UK charitable organisation

The A1 Steam Locomotive Trust is a Darlington, England based charitable trust formed in 1990 for the primary purpose of completing the next stage of the locomotive heritage movement, the building of a new steam locomotive from scratch (i.e. not a re-build of an existing locomotive). This project became the construction of 60163 Tornado, carried out by Locomotive Construction Co Ltd, a wholly owned subsidiary of the A1 Trust. After over 15 years of fundraising and construction, Tornado steamed for the first time in January 2008.

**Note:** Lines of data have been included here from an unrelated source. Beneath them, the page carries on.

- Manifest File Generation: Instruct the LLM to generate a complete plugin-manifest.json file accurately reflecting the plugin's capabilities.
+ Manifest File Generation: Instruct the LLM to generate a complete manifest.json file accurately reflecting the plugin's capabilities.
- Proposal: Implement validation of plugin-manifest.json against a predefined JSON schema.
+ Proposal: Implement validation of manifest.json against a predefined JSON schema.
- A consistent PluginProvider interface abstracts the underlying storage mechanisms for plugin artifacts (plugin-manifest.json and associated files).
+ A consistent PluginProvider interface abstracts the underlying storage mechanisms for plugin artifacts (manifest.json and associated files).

In contrast to various other heritage projects, with an eye to timely completion and full certification for main line use, the founding principles of the A1 trust were to treat funding as a priority and not a distraction, to use professionals in their fields for the various posts needed, and to use the engineering industry for all manufacturing to meet the needs of certification.

By October 1999, the trust had the largest numbers of supporters of any British locomotive owning group, and represented a 20th of all railway heritage group membership. Some of the sums raised by covenanting were "unheard of" from railway enthusiasts.

== History ==
The trust had its origins in an informal discussion in Darlington on 24 March 1990, discussing the feasibility of the project, followed by the first announced public meeting on 28 April that year, chaired by the first chairman, Mike Wilson. The trust was formally launched on 17 November 1990, to a meeting at The Railway Institute in York, followed by further presentations in London and Edinburgh.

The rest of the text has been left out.